多くの企業において、限られたマーケティング予算やリソースをどのように配分すべきかという課題は常に存在します。すべての顧客に対して一律の施策を行っていては、費用対効果が十分に得られないケースも少なくありません。こんなときに有効となるのが、顧客を売上貢献度に応じてグループ分けし、それぞれのグループに最適なアプローチを検討する手法です。そしてその代表的な手法として挙げられるのがデシル分析です。
今回は、デシル分析の基本的な意味や、混同されやすいABC分析との違い、具体的な計算手順、そして企業が自社の戦略に落とし込むための活用例について詳しくご紹介します。

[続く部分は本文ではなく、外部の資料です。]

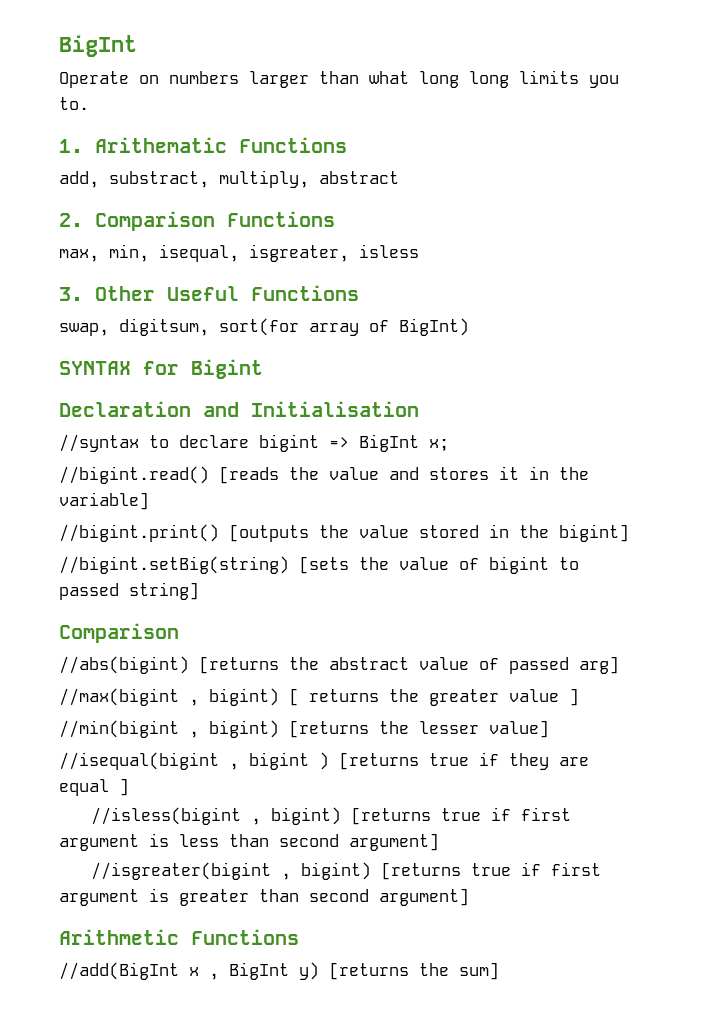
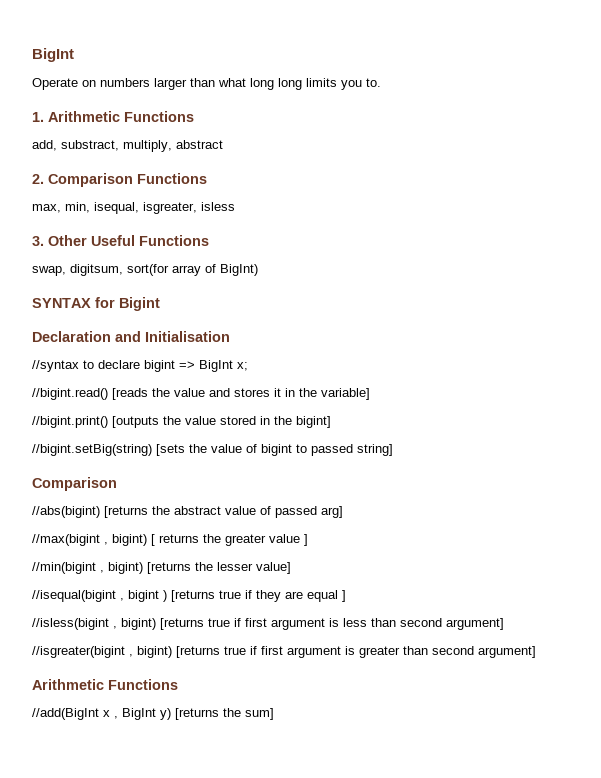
[95,137,227,153] Arithematic -> [48,111,120,122] Arithmetic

[[筆者|ちなみに「デシル」は「デシリットル」や「デシベル」の”デシ”と意味合いは同じです。解説します]]
- デシル分析とは?基礎知識と分析の目的を解説
- デシル(Decile)の意味とデータ分割の仕組み
- デシル分析が必要な理由
- デシル分析で何がわかる?主なメリット
- 売上の大部分を占める優良顧客の特定
- 顧客グループごとの売上貢献度の可視化
- 有限なマーケティングリソースの最適配分
- デシル分析とABC分析の違いとは?使い分けのポイント
- 購入金額(デシル)と累積売上割合(ABC)
- 分析対象の違い:顧客軸の分析と商品・在庫軸の分析
- 経営状況に応じた使い分けのシチュエーション
- デシル分析の具体的な手順と計算例【実践】
- ステップ1:顧客ごとの購入金額データの集計
- ステップ2:購入金額順の並び替えと10等分へのグループ分け
- ステップ3:各グループの売上構成比と累積売上構成比の算出
- デシル分析の計算シミュレーション
- デシル分析を自社の戦略に落とし込む活用事例
- 事例1:BtoC ECサイトにおけるリピート率向上のためのアプローチ
- 事例2:中小規模の店舗ビジネスにおける販促コスト削減の取り組み
- デシル分析を実際に活用させるにはどうすべきか
- デシル分析を行う際の注意点と限界
- 過去の一時的な大口購入を優良顧客と誤認するリスク
- 直近の購買行動や購入頻度が考慮されない点への対策
- 顧客の離脱(休眠化)を察知しにくい構造的課題
- デシル分析の効果をさらに高める手法「RFM分析」との組み合わせ
- RFM分析(Recency・Frequency・Monetary)の概要
- デシル分析の弱点をRFM分析で補完する方法
- 優良顧客を維持し、低位グループを底上げするハイブリッド戦略
- デシル分析を活用して効率的なマーケティング戦略を
- マーケティングについてコチラもおすすめです【関連記事】
デシル分析とは?基礎知識と分析の目的を解説
まずはじめに、デシル分析の基本的な概念と現在のビジネス環境においてデシル分析が重視されている理由について解説します。データ分析の第一歩として、まずは仕組みを正確に把握していきましょう。
デシル(Decile)の意味とデータ分割の仕組み
デシル分析は、すべての顧客を評価基準に沿って10等分にグループ分けし、それぞれのグループの特性を把握するための分析手法です。デシルとはラテン語で10分の1を意味する言葉に由来しています。
具体的な仕組みですが、以下のように進めます。
①ある一定期間内に自社の商品やサービスを購入したすべての顧客を、購入金額の高い順に並び替える。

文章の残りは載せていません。